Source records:
__________

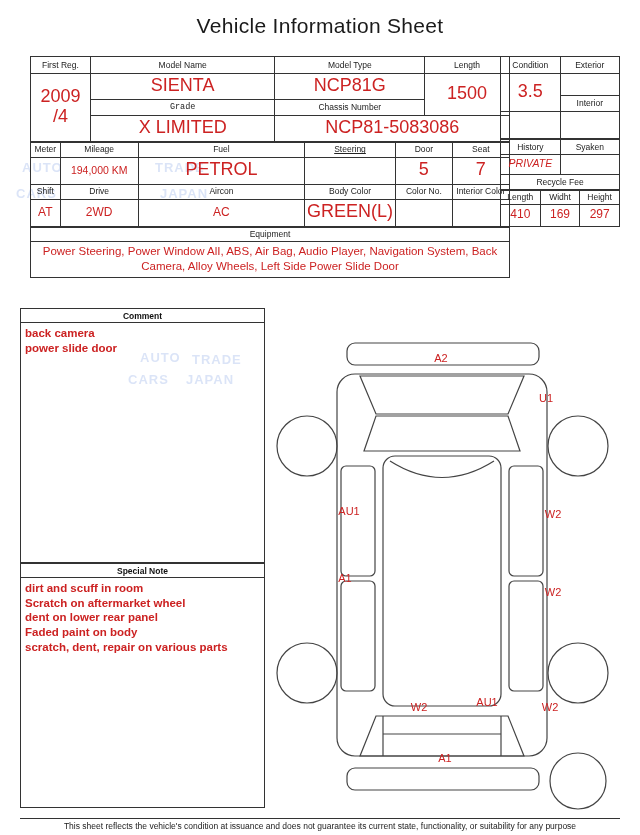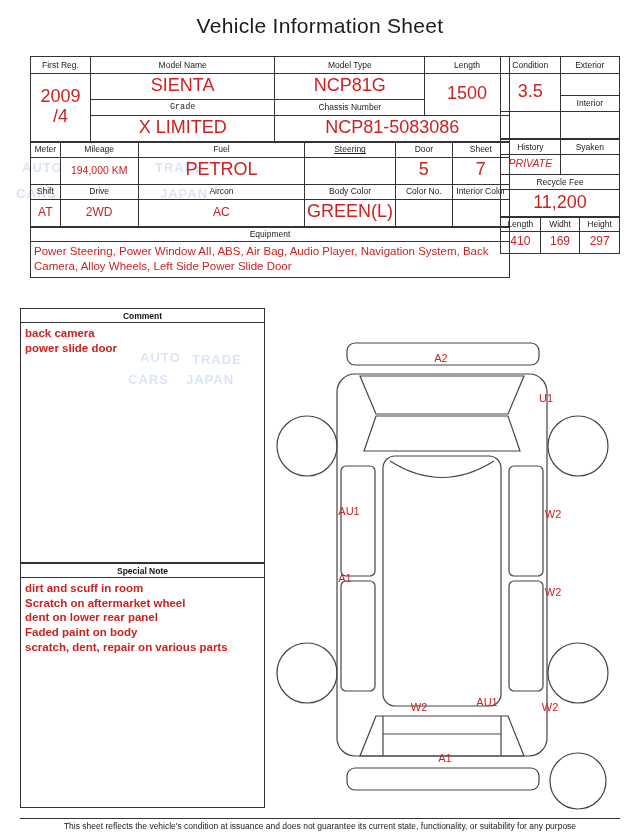--- a/index.html
+++ b/index.html
@@ -61,21 +61,21 @@
   .row-flex { display: flex; }
   
   .leftblock { width: 480px; padding-left: 10px; }
   .rightblock { width: 120px; }
 
   .equip {
     font-size: 11.5px;
     color: #cc2222;
     line-height: 1.35;
     padding: 2px 3px;
-    text-align: left;
+    text-align: center;
   }
   .comment-box, .note-box {
     border: 1px solid #333;
     font-weight: bold;
   }
   .box-head {
     font-size: 8.5px;
     text-align: center;
     border-bottom: 1px solid #333;
     padding: 2px 0 1px 0;
@@ -176,21 +176,21 @@
           </table>
 
         <table class="grid" style="width:480px;">
           <tbody>
               <tr>
             <td style="width:30px;height:15px;" class="lbl">Meter</td>
             <td style="width:80px;" class="lbl">Mileage</td>
             <td style="width:175px;" class="lbl">Fuel</td>
             <td style="width:75px;text-decoration:underline;" class="lbl">Steering</td>
             <td style="width:60px;" class="lbl">Door</td>
-            <td style="width:60px;" class="lbl">Sheet</td>
+            <td style="width:60px;" class="lbl">Seat</td>
           </tr>
           <tr>
             <td style="height:27px;" class="val xs"></td>
             <td class="val xs">194,000 KM</td>
             <td class="val lg">PETROL</td>
             <td class="val sm"></td>
             <td class="val lg">5</td>
             <td class="val lg">7</td>
           </tr>
           <tr>
@@ -249,23 +249,20 @@
               <tr>
             <td style="width:60px;height:15px;" class="lbl">History</td>
             <td style="width:60px;" class="lbl">Syaken</td>
           </tr>
           <tr>
             <td style="height:20px;font-style:italic;" class="val xs">PRIVATE</td>
             <td class="val xs"></td>
           </tr>
           <tr>
             <td colspan="2" style="height:15px;" class="lbl">Recycle Fee</td>
-          </tr>
-          <tr>
-            <td colspan="2" style="height:27px;" class="val lg">11,200</td>
           </tr>
         </tbody>
           </table>
         <table class="grid" style="width:120px;">
           <tbody>
               <tr>
             <td style="width:40px;height:14px;" class="lbl">Length</td>
             <td style="width:40px;" class="lbl">Widht</td>
             <td style="width:40px;" class="lbl">Height</td>
           </tr>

__________

EXERCISE OBJECTIVE:
Above are the records; report each line in them that includes the word "left".

EXERCISE OUTPUT:
   .leftblock { width: 480px; padding-left: 10px; }
-    text-align: left;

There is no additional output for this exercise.